Kelly adjusted the chords for The Go-Betweens' track, "Apology Accepted", from Liberty Belle and the Black Diamond Express (1986) and "came up with the tune... [It's] a circle song, with a progression of chords cycling in the same order... The melody may change for the chorus but the chords don't. There is no 'new bit', no change-up via a bridge or middle eight, no modulation". He also acknowledges that the chorus to the song uses the same two notes as the closing refrain on The Go-Between's "Cattle and Cane".

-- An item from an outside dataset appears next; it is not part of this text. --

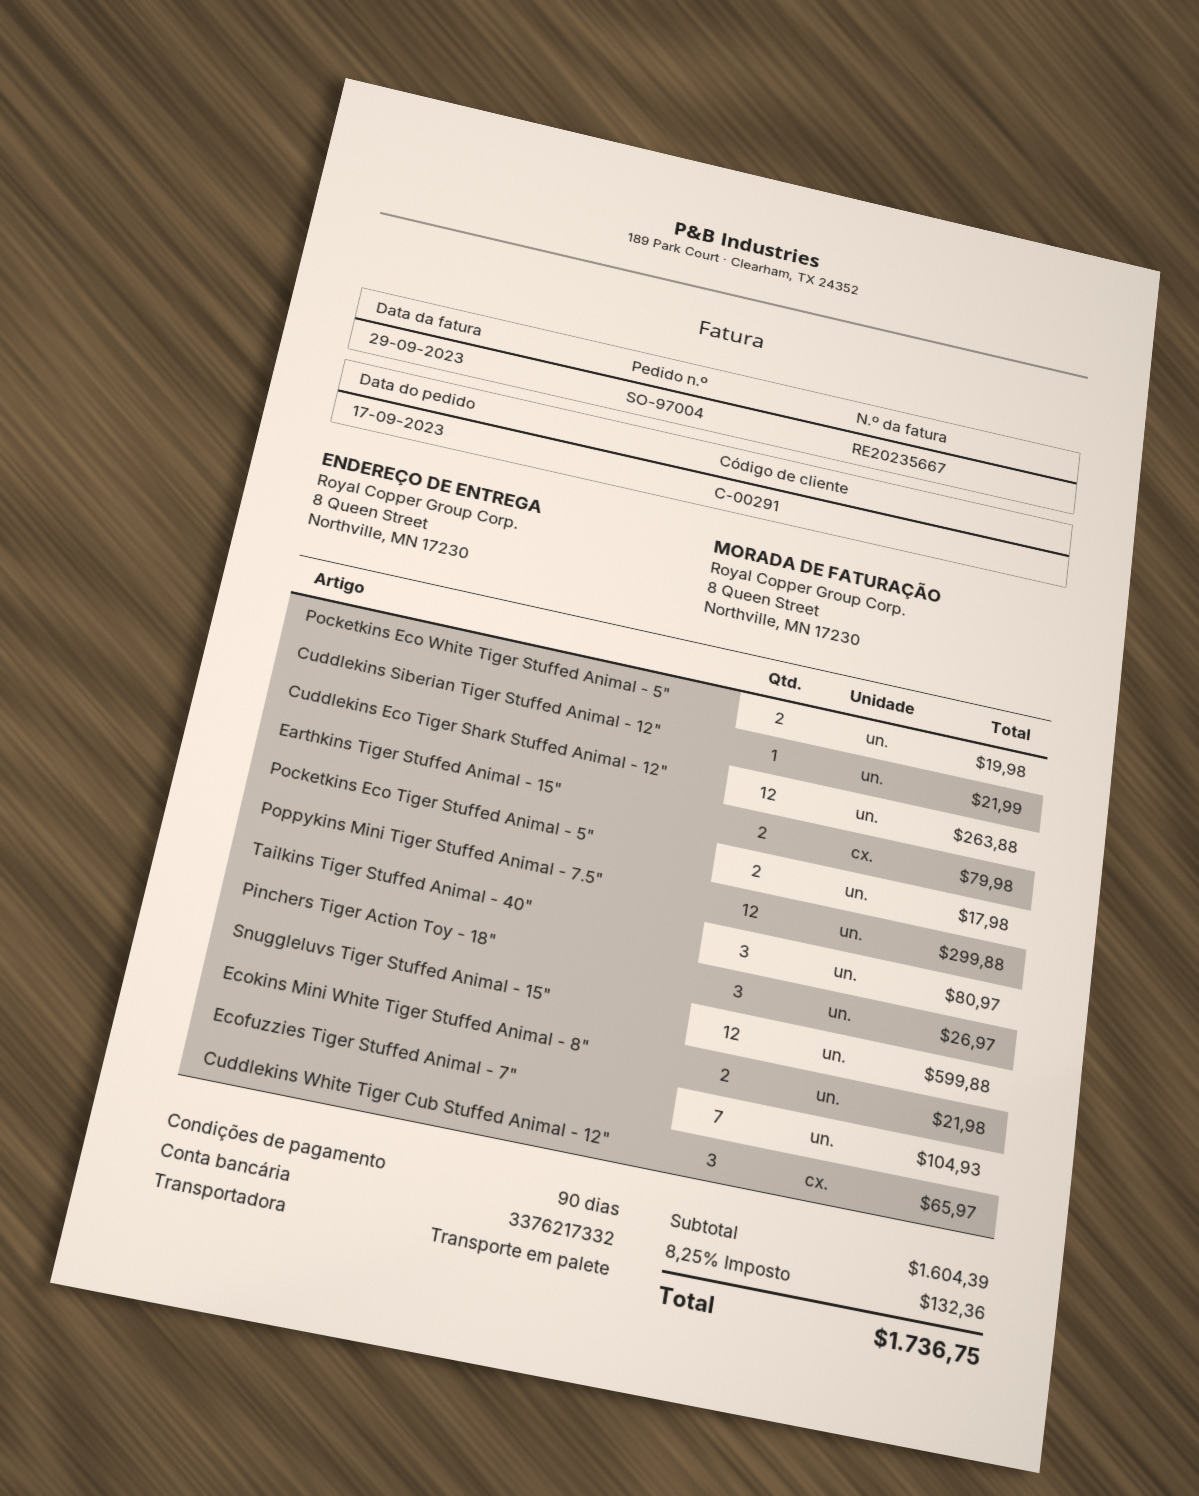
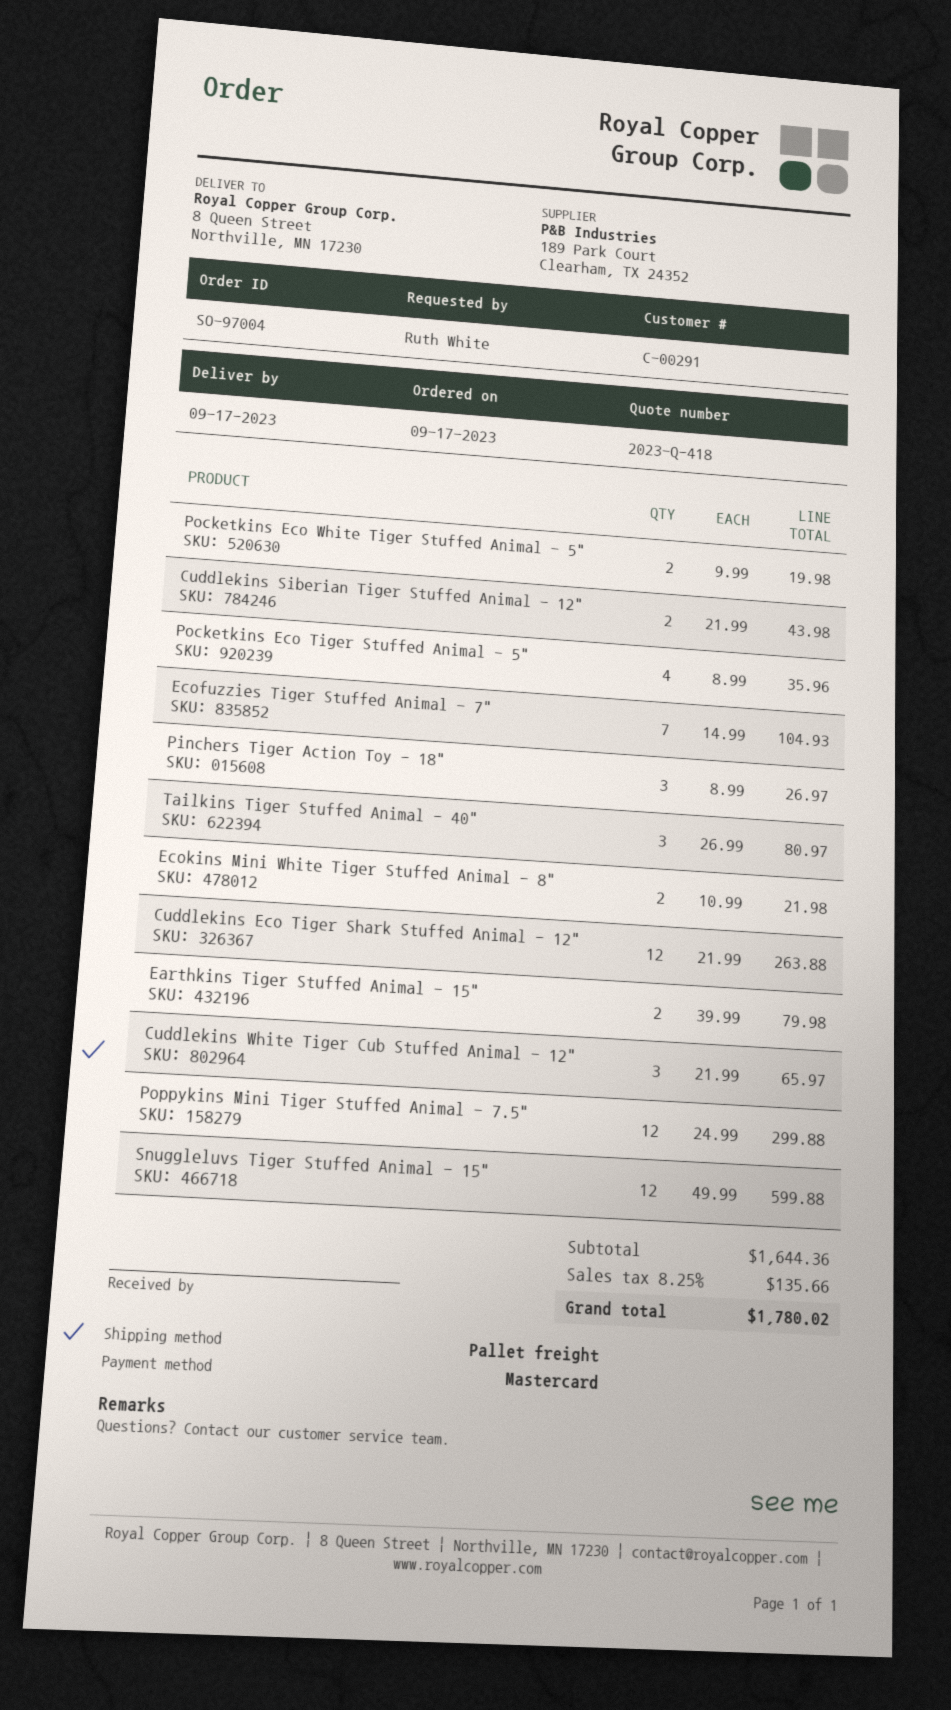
Cuddlekins Siberian Tiger Stuffed Animal - 12": 1 for 21.99 -> 2 for 43.98
Pocketkins Eco Tiger Stuffed Animal - 5": 2 for 17.98 -> 4 for 35.96
subtotal: 1604.39 -> 1644.36
tax: 8.25% = 132.36 -> 8.25% = 135.66
total: 1736.75 -> 1780.02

"Special Treatment" is a protest song that Kelly wrote highlighting the oppression of Australian Aborigines. "Special Treatment" was composed in response to claims by a Western Australian pastoralist that Aborigines receive better treatment than other Australians. "'Special Treatment' is another one like that, a specific situation and write to it..." Kelly's song wryly spells out what that the special treatment has actually meant.

==Reception==
Allmusic's Mike DeGagne liked "Everything's Turning to White" and "Sweet Guy" from So Much Water So Close to Home, he observed they were "[t]wo of Paul Kelly's best written tunes ... nestled in amongst the others here... some of the other tunes seem a little weak in the content department". Although not specifically mentioned, "Careless" is one of the other tracks on the album.

==Track listing==
1. "Careless" (Paul Kelly) – 2:54
2. "Special Treatment" (Kelly) – 3:11

==Personnel==
Paul Kelly and the Messengers
- Michael Barclay – drums, backing vocals
- Peter Bull – keyboards
- Steve Connolly – lead guitar
- Paul Kelly – guitar, vocals, harmonica
- Jon Schofield – bass guitar

Recording details – "Careless"
- Producer – Scott Litt, Paul Kelly
- Engineer – Scott Litt
  - Assistant – Clif Norrell, Jim Dineen
- Studio – Ocean Way Studios, Los Angeles
  - Mastered – Precision Lacquer
  - Mixed – The Grey Room

Recording details – "Special Treatment"
- Producer – Neale Sandbach
- Engineer – Neale Sandbach
- Studio – ABC Studio 22 for Blah Blah Blah

==Charts==

| Chart (1989) | Peak position |
|---|---|
| Australia (ARIA Charts) | 116 |

==Certifications==

| Region | Certification | Certified units/sales |
| Australia (ARIA) | Gold | 35,000^{‡} |
^{‡} Sales+streaming figures based on certification alone.